Building a Better Web
June 19–20, 2017: Training
June 20–22, 2017: Tutorials & Conference
San Jose, CA

Schema-first development with GraphQL

Danielle Man (Meteor Development Group)
9:50am–10:30am Thursday, June 22, 2017
Web Services and APIs
Location: 210 BF
Secondary topics:  Engineering culture, JavaScript frameworks and libraries (Angular, React, Ember, Vue, etc.), Node.js
Average rating: ****.
(4.41, 17 ratings)

Who is this presentation for?

  • Web and app developers

Prerequisite knowledge

  • Basic familiarity with JavaScript and the web development workflow

What you'll learn

  • Understand what differentiates the GraphQL workflow from its predecessors like REST and why the adoption of GraphQL is valuable
  • Learn how to implement an efficient GraphQL workflow
  • Explore availabel tools in the GraphQL ecosystem

Description

GraphQL improves both your API’s performance and the performance of your team in general. Schema-first GraphQL development forces front- and backend teams to agree on a strict contract up front, enabling them to work quickly and efficiently while staying on spec. Danielle Man discusses the benefits of schema-driven development and shares lessons learned using GraphQL in production, building open source tools for the GraphQL community, and going from zero to GraphQL with two production applications.
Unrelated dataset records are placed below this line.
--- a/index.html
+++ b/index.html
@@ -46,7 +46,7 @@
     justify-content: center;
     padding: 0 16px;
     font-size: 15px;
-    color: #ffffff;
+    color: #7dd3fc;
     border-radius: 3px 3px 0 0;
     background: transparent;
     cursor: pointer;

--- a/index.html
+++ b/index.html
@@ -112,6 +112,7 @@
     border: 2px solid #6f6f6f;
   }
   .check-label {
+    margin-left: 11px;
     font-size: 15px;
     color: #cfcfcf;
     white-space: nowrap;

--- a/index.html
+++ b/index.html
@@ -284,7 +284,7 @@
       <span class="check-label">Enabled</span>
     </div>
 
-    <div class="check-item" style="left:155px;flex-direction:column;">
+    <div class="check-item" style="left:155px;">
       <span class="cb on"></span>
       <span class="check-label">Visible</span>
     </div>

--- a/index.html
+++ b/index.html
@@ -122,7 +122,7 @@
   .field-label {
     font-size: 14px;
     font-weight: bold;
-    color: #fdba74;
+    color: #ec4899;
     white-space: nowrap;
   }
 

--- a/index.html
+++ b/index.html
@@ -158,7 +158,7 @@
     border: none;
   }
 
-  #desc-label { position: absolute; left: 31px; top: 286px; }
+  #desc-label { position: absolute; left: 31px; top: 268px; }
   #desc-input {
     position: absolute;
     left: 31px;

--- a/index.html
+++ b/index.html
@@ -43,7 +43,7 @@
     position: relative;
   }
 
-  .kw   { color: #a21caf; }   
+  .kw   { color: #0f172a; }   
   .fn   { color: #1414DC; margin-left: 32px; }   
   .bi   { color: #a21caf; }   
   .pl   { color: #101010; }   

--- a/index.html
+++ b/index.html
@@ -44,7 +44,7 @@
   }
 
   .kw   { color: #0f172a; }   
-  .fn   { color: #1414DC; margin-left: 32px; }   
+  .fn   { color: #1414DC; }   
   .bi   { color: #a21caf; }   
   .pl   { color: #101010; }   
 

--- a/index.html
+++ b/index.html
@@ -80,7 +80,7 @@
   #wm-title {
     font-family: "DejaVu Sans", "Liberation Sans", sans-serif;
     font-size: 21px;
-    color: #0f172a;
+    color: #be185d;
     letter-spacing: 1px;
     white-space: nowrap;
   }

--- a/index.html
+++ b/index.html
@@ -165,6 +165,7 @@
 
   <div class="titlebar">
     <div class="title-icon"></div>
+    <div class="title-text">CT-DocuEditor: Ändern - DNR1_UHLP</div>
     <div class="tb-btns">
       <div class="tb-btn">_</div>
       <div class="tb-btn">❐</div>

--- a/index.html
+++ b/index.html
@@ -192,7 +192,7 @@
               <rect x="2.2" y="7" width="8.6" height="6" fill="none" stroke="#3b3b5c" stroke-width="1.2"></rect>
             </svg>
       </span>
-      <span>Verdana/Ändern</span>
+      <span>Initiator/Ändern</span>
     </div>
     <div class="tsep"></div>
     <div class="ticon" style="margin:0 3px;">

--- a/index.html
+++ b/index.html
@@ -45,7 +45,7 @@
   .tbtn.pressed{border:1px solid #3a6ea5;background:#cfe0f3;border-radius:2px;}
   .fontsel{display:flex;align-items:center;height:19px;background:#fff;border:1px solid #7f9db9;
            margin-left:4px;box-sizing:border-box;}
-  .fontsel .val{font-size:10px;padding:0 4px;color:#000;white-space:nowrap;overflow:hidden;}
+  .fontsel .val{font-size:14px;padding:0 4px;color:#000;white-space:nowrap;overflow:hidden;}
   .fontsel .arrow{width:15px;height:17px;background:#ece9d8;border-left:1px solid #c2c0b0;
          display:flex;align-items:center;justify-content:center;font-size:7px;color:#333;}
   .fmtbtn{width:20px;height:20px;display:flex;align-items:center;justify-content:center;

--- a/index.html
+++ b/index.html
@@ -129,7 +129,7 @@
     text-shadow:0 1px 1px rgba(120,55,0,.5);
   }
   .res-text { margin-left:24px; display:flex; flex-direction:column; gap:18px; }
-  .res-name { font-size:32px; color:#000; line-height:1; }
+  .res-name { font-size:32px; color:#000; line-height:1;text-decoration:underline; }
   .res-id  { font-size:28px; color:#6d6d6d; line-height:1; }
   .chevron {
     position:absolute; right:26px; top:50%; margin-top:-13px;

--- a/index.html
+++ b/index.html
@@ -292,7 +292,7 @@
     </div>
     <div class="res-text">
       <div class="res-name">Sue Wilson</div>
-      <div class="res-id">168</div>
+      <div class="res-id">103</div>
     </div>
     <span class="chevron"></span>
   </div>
This efficiency is enabled by great tools in the GraphQL ecosystem like GraphQL clients, data mocking systems, and GraphQL developer tools. If you design your schema up front, your backend teams have a strong spec to develop to and your frontend teams can start building components immediately. Danielle shares how her team was able to build a production app in less than three months using this approach.

Photo of Danielle Man

Danielle Man

Meteor Development Group

Danielle Man is a frontend developer at the Meteor Development Group, where she works with GraphQL, Meteor, and React every day. She has a passion for UI/UX and is excited about the improved developer experience GraphQL brings. Danielle holds a degree in computer science from MIT.